La notion de régulation dans l’étude des illusions perceptives (1942) a 🔗
On sait depuis Delbœuf que dans la perception de deux cercles concentriques, le cercle inscrit (A) paraît plus grand qu’il n’est en réalité, comme si ses dimensions étaient augmentées par la perception du cercle circonscrit (A’). Nous avons cherché entre autres à déterminer comment se comportait l’illusion en fonction du rapport A/A’. Voici, à titre d’exemple, deux courbes obtenues chez l’adulte et chez des enfants de 5-6 ans par notre assistant M. Ernst Bœsch, pour A = 9 mm de rayon :
| A’ = mm de rayon | 10 | 11 | 12 | 13 | 15 | 19 | 24 | 29 | 34 |
|
5-6 ans Adultes |
9,2 2,2 |
12,2 8,0 |
19,5 11,6 |
17,8 11,1 |
19,5 8,9 |
6,1 4,4 |
1,7 2,2 |
− 2,8 − 1,1 |
− 5,6 − 0,7 |
L’illusion est mesurée en % par rapport au rayon de A. Le signe (−) exprime une illusion inverse, par rapetissement de A. On constate ainsi que l’illusion passe par un maximum positif aux environs du rapport A/A’ = 3/4 puis décroît et devient négative après A/A’ = 1/3 ; elle finit par tendre vers 0 pour de grands A’ (45 − 65 mm de rayon chez l’adulte). Elle l’est naturellement aussi pour A’ = A.

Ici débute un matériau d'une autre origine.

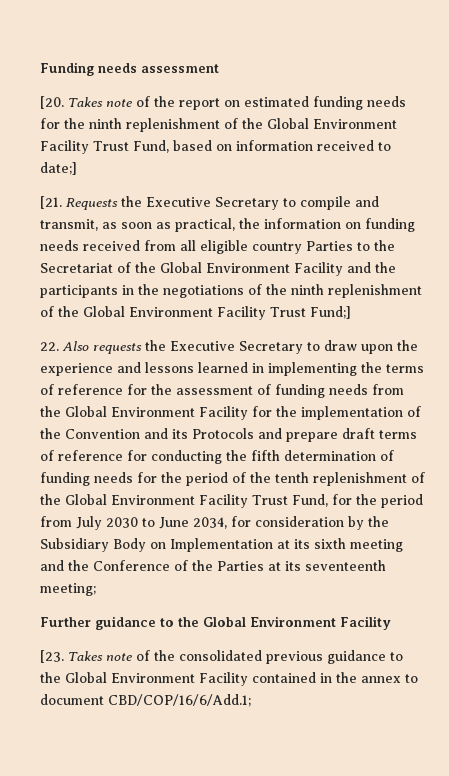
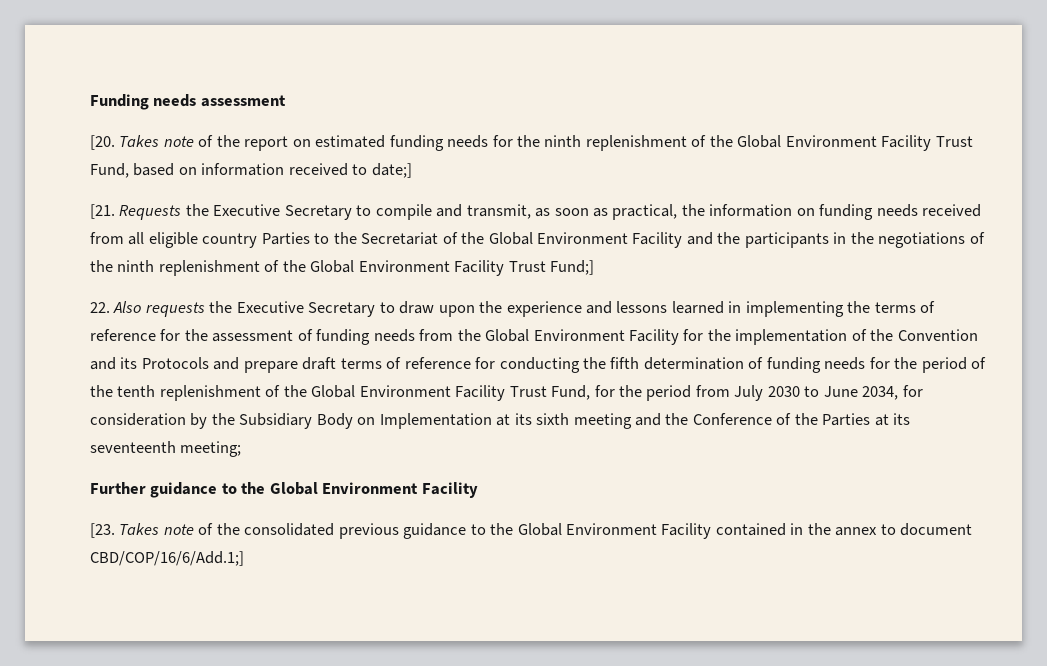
- [23. Takes note of the consolidated previous guidance to the Global Environment Facility contained in the annex to document CBD/COP/16/6/Add.1;
+ [23. Takes note of the consolidated previous guidance to the Global Environment Facility contained in the annex to document CBD/COP/16/6/Add.1;]

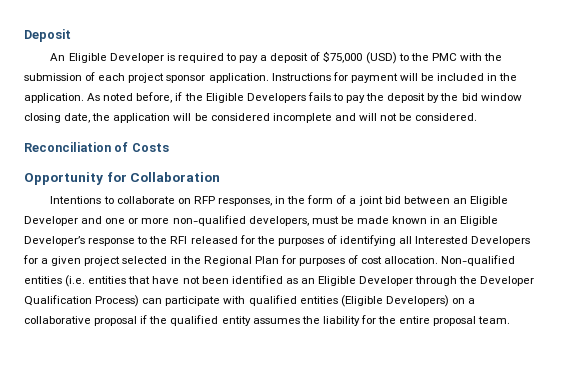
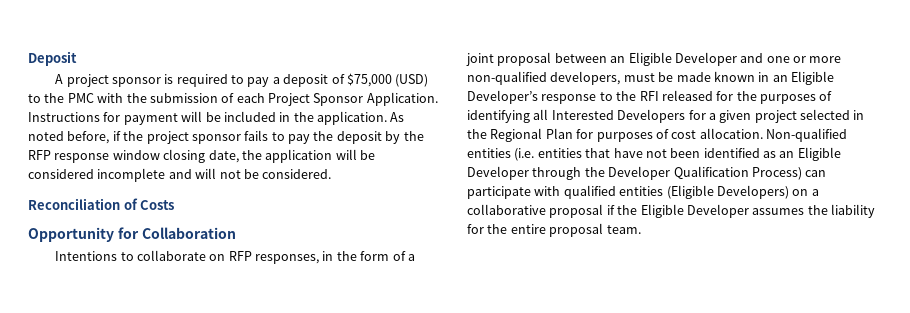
- An Eligible Developer is required to pay a deposit of $75,000 (USD) to the PMC with the submission of each project sponsor application.
+ A project sponsor is required to pay a deposit of $75,000 (USD) to the PMC with the submission of each Project Sponsor Application.
- As noted before, if the Eligible Developers fails to pay the deposit by the bid window closing date, the application will be considered incomplete and will not be considered.
+ As noted before, if the project sponsor fails to pay the deposit by the RFP response window closing date, the application will be considered incomplete and will not be considered.
- Intentions to collaborate on RFP responses, in the form of a joint bid between an Eligible Developer and one or more non-qualified developers, must be made known in an Eligible Developer’s response to the RFI released for the purposes of identifying all Interested Developers for a given project selected in the Regional Plan for purposes of cost allocation.
+ Intentions to collaborate on RFP responses, in the form of a joint proposal between an Eligible Developer and one or more non-qualified developers, must be made known in an Eligible Developer’s response to the RFI released for the purposes of identifying all Interested Developers for a given project selected in the Regional Plan for purposes of cost allocation.
- Non-qualified entities (i.e. entities that have not been identified as an Eligible Developer through the Developer Qualification Process) can participate with qualified entities (Eligible Developers) on a collaborative proposal if the qualified entity assumes the liability for the entire proposal team.
+ Non-qualified entities (i.e. entities that have not been identified as an Eligible Developer through the Developer Qualification Process) can participate with qualified entities (Eligible Developers) on a collaborative proposal if the Eligible Developer assumes the liability for the entire proposal team.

Pour interpréter de tels faits, nous avons cherché à exprimer les rapports perceptifs dans le symbolisme des « groupements » 1, c’est-à -dire de les formuler comme s’il s’agissait de relations logiques réversibles, ce qui permet alors de déterminer les déformations observées sous la forme de « transformations non compensées » et d’étudier par ce moyen les déplacements d’équilibre de ces rapports et les régulations éventuelles.
Appelons R la ressemblance dimensionnelle entre A et A’ et D la différence dimensionnelle et appelons + r l’augmentation de R et + d l’augmentation de D. Si les modifications de A’ étaient d’ordre logique (= réversible), on aurait alors toujours :
R = − D et r = − d (1)
d’où la condition permanente d’équilibre :
r + d = 0 (1 bis)
Mais, pour la perception, une augmentation objective de la ressemblance R peut entraîner une ressemblance subjective plus grande encore, comme c’est le cas dans la partie des courbes d’illusion comprise entre A’ = 24 et A’ = 12. On a dans ce cas les modifications irréversibles :
R > − D et r > − d (2)
ou en sens inverse :
D > − R et d > − r (2 bis)
Bref, deux couples de rapports (D1 et R1) et (D2 et R2) ne présentent pas nécessairement entre eux la même relation (= ou > ; < etc.). Si leur relation change, nous dirons donc qu’il y a « déplacement d’équilibre » comme par exemple dans le passage entre (1) qui correspond à l’illusion nulle et (2) à la zone comprise entre l’illusion positive maximale et l’illusion négative.
Nous pouvons alors introduire la définition suivante :
Déf. I. En un déplacement d’équilibre modifiant D1(x) − R1 en D2(y) − R2 (où x et y sont deux relations distinctes entre R et D) nous appellerons transformation non compensée Pdr la quantité telle que l’on ait (x) = (y) ± P.
Pour déterminer P il suffit alors de placer dans le premier membre de l’équation les termes + d ou + r qui correspondent à la modification extérieure transformant la perception. On a alors les quatre possibilités :
1. d > − r d’où d = − r + Pdr
2. d < − r d’où d = − r − Pdr
3. r > − d d’où r = − d + Prd
4. r < − d d’où r = − d − Prd
Les cas (2) et (4) qui correspondent aux deux extrémités de la courbe (entre les illusions maximales et les régions d’illusion nulle pour A = A’ et A’ > 45 mm) sont alors spécialement intéressants parce que le déplacement de l’équilibre perceptif s’y produit dans un sens contraire à la modification extérieure :
Déf. II. Dans un déplacement d’équilibre, nous dirons qu’il y a « régulation » si la transformation non compensée P change de signe ou tend vers zéro.
C’est l’existence de ces régulations qui soulève le problème d’ordre perceptif le plus important à étudier en fonction du développement mental. Les deux courbes d’illusion citées au début de cette note montrent, en effet, immédiatement qu’avec l’âge les Prd diminuent et que les régulations augmentent, ce qui atténue l’irréversibilité des mécanismes perceptifs et fait tendre la perception dans la direction de la réversibilité opératoire, c’est-à -dire de l’intelligence. Mais il reste naturellement à élucider le mécanisme causal de telles régulations et de cette réversibilité progressive.